ASSIGNED TASK -> The entries below are to be returned as written, with all pictures dropped.
Segment Start: INFORMATION SUPPLIED
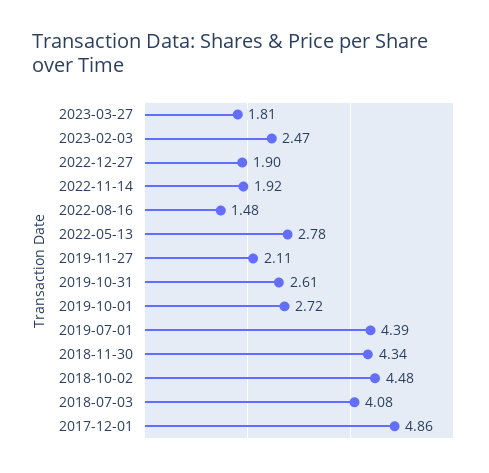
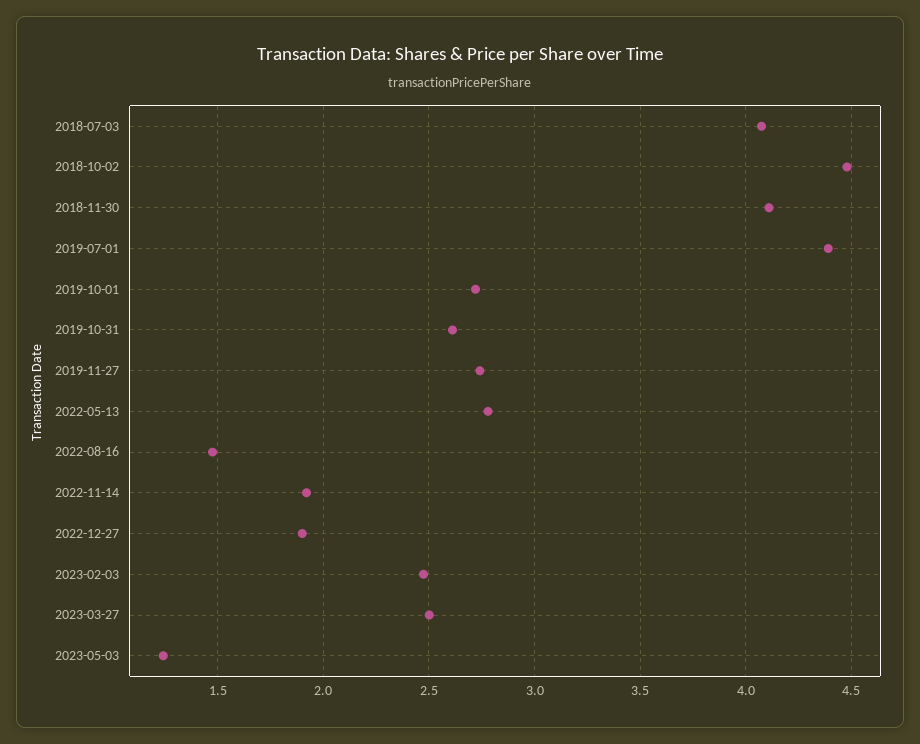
2023-03-27: 1.81 -> 2.5
2019-11-27: 2.11 -> 2.75
2018-11-30: 4.34 -> 4.1
2017-12-01: 4.86 -> none
2023-05-03: none -> 1.25

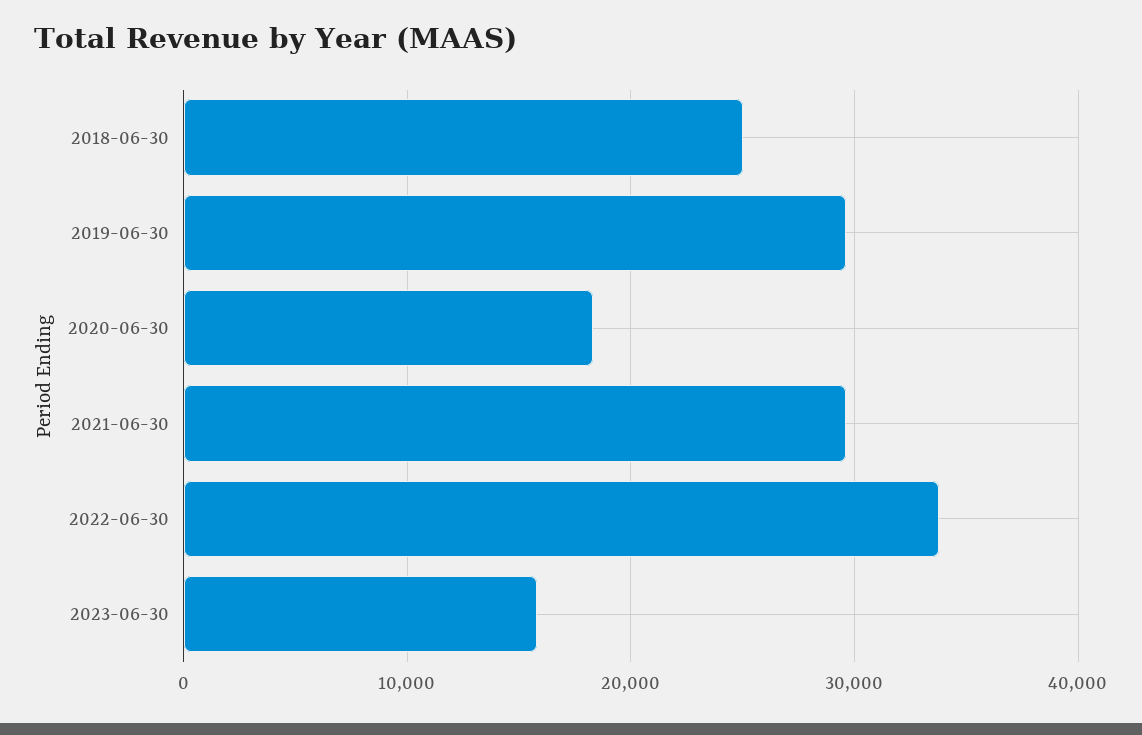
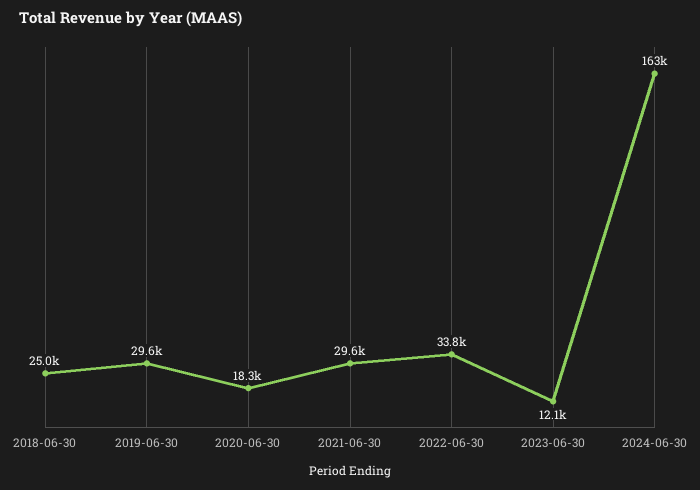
2023-06-30: 16000 -> 12100
2024-06-30: none -> 163000

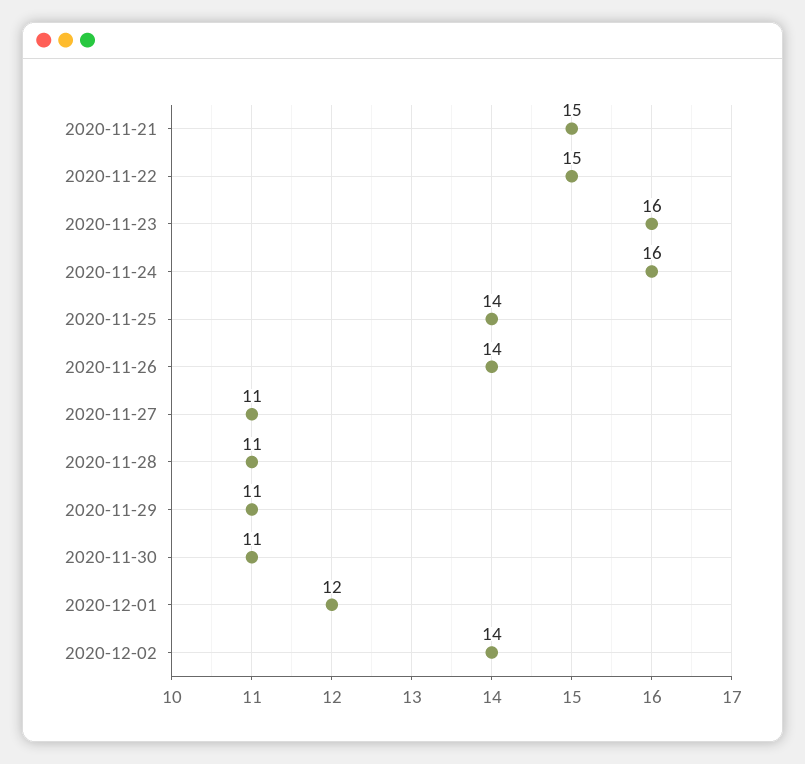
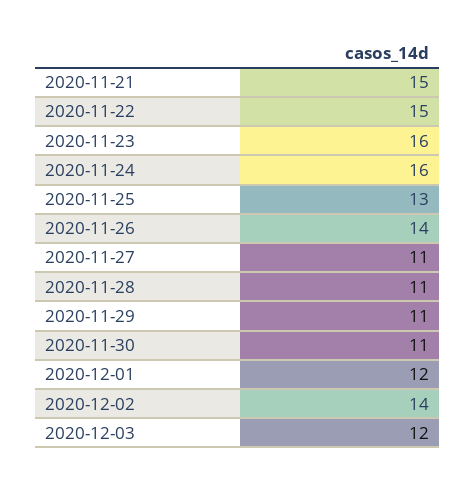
2020-11-25: 14 -> 13
2020-12-03: none -> 12

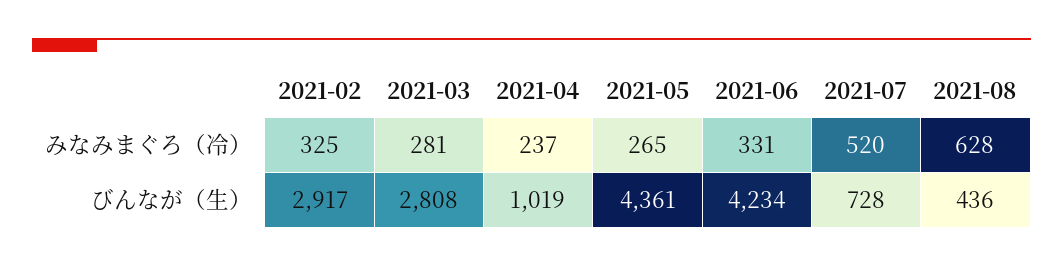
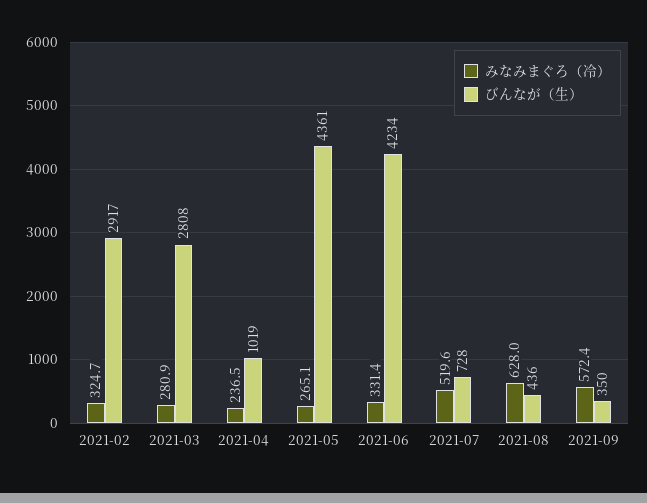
みなみまぐろ（冷）, 2021-09: none -> 572.4
びんなが（生）, 2021-09: none -> 350

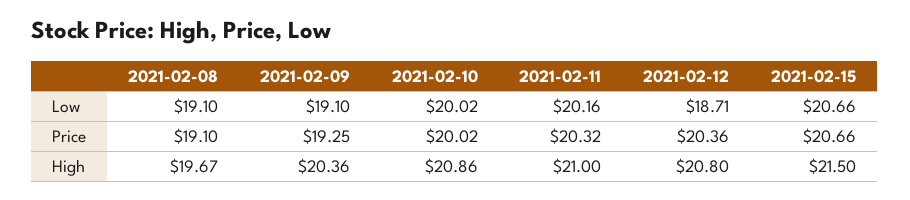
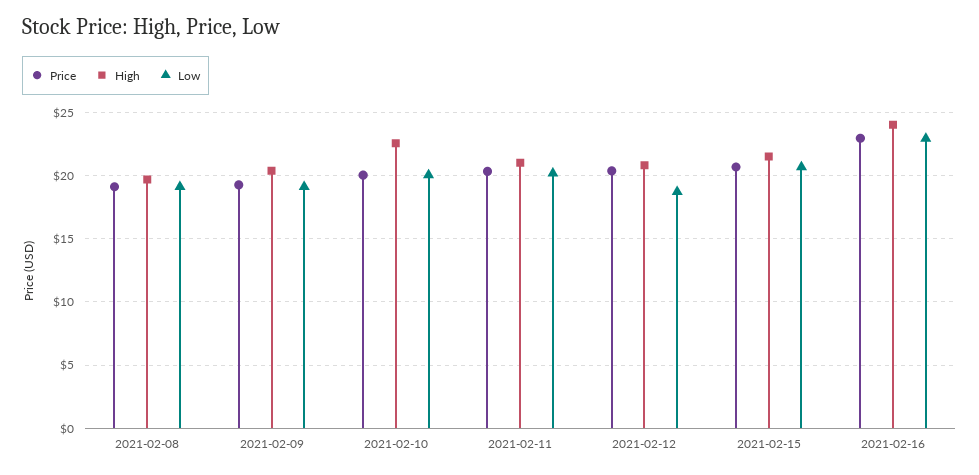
High, 2021-02-10: 20.86 -> 22.5
Price, 2021-02-16: none -> 23
High, 2021-02-16: none -> 24
Low, 2021-02-16: none -> 23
Segment End: INFORMATION SUPPLIED
PROBLEM SOLUTION ->
2023-03-27: 1.81 -> 2.5
2019-11-27: 2.11 -> 2.75
2018-11-30: 4.34 -> 4.1
2017-12-01: 4.86 -> none
2023-05-03: none -> 1.25

2023-06-30: 16000 -> 12100
2024-06-30: none -> 163000

2020-11-25: 14 -> 13
2020-12-03: none -> 12

みなみまぐろ（冷）, 2021-09: none -> 572.4
びんなが（生）, 2021-09: none -> 350

High, 2021-02-10: 20.86 -> 22.5
Price, 2021-02-16: none -> 23
High, 2021-02-16: none -> 24
Low, 2021-02-16: none -> 23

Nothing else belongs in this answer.